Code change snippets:
◇ ◇ ◇ ◇
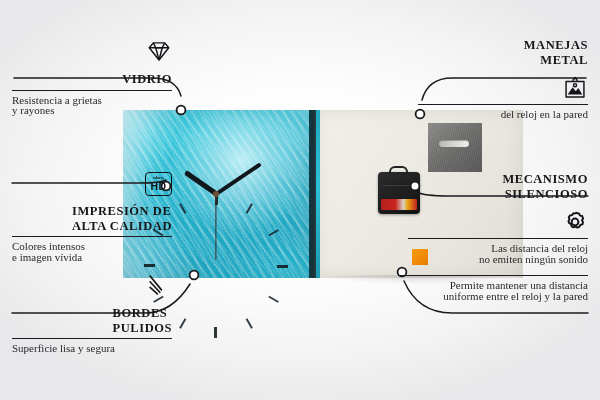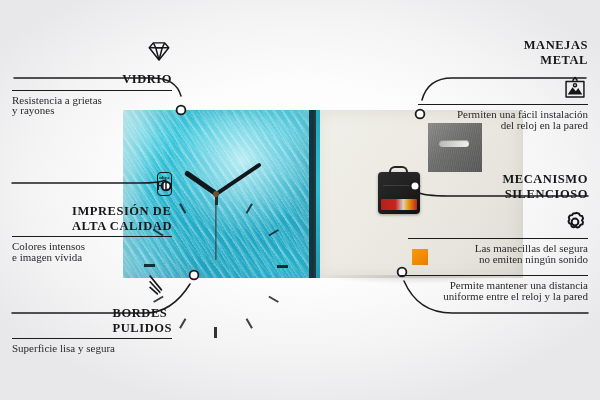"Permiten una fácil instalación" div.desc { html: <div>Permiten una fácil instalación</div> -> none }
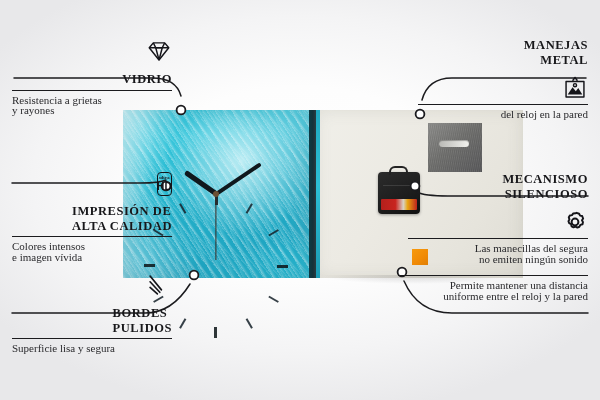"HD" .hd-badge { width: 15px -> 27px }
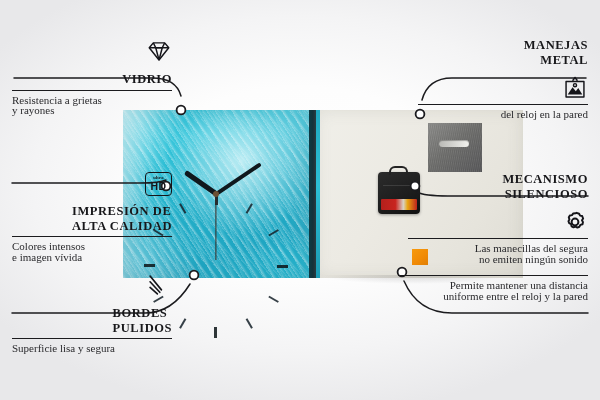"Las manecillas del segura" div.desc { text: manecillas del segura -> distancia del reloj }
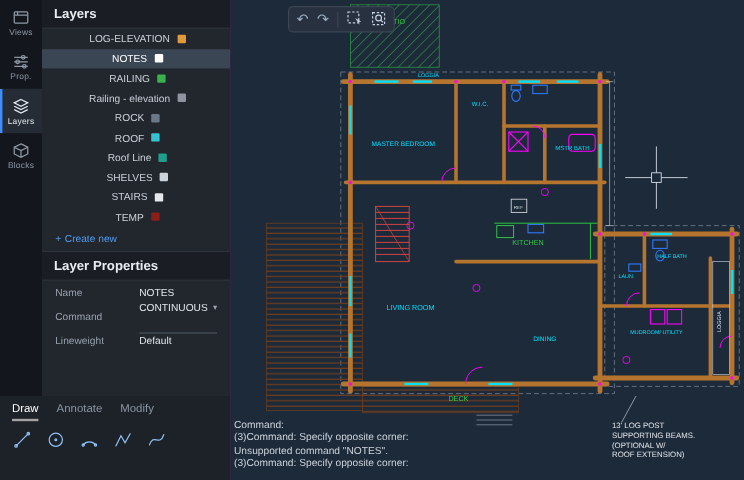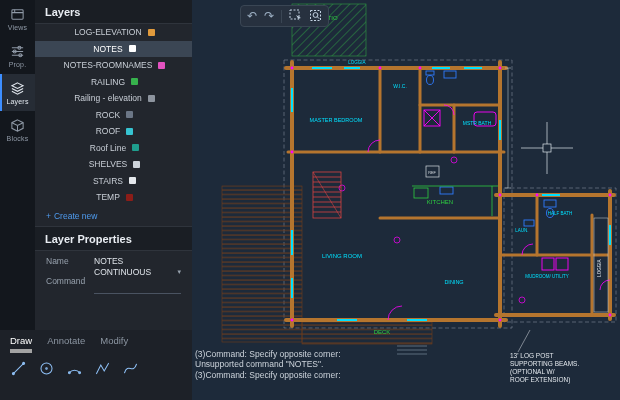"NOTES-ROOMNAMES" div.layer-row { html: <div> <span>NOTES-ROOMNAMES</span> <span></span> </div> -> none }
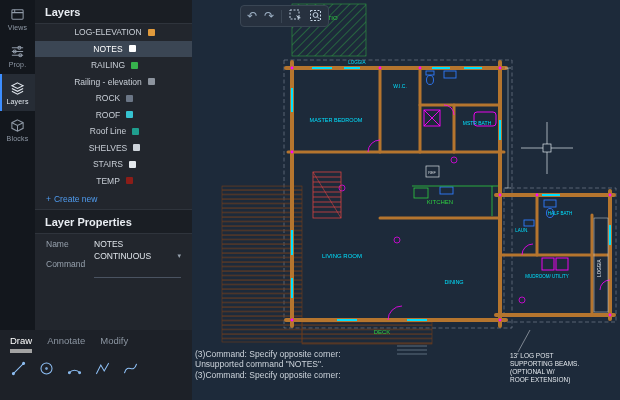"Name" .prop-label { width: 48px -> 70px }
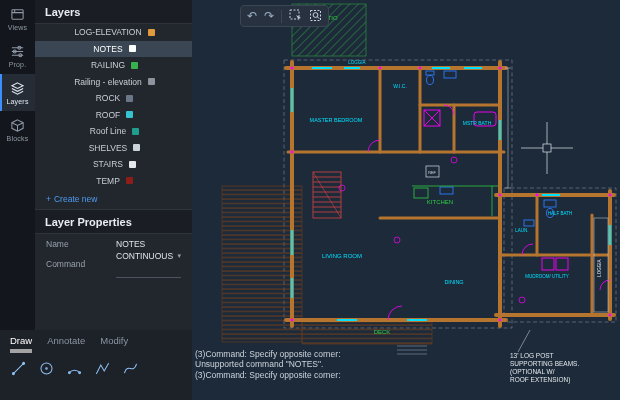"Lineweight" div.prop-row { html: none -> <div> <span>Lineweight</span> <span>Default</span> </div> }
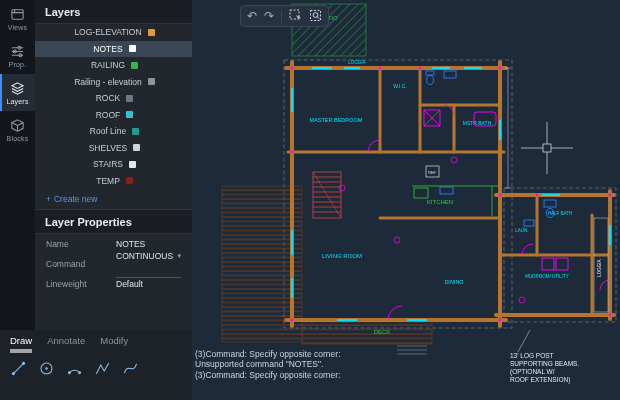"Draw" .tab.active { border-bottom: 4px solid #a3a3a3 -> 2px solid #a3a3a3 }
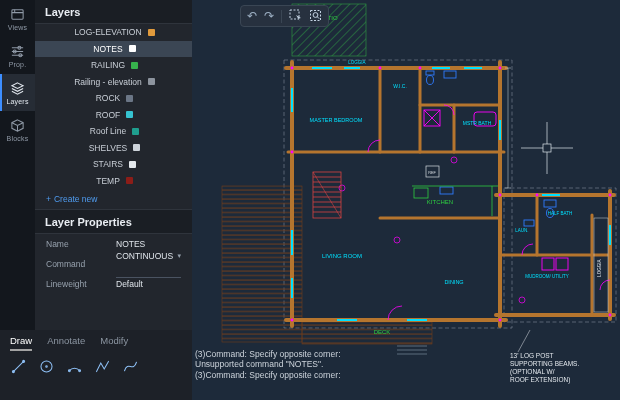"Command:" div { html: none -> <div>Command:</div> }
◇ ◇ ◇ ◇
_PROMPT_:
The output is the records exactly as they read, with no pictures in it.

_RESULT OF THE TASK_:
"Permiten una fácil instalación" div.desc { html: <div>Permiten una fácil instalación</div> -> none }
"HD" .hd-badge { width: 15px -> 27px }
"Las manecillas del segura" div.desc { text: manecillas del segura -> distancia del reloj }
"NOTES-ROOMNAMES" div.layer-row { html: <div> <span>NOTES-ROOMNAMES</span> <span></span> </div> -> none }
"Name" .prop-label { width: 48px -> 70px }
"Lineweight" div.prop-row { html: none -> <div> <span>Lineweight</span> <span>Default</span> </div> }
"Draw" .tab.active { border-bottom: 4px solid #a3a3a3 -> 2px solid #a3a3a3 }
"Command:" div { html: none -> <div>Command:</div> }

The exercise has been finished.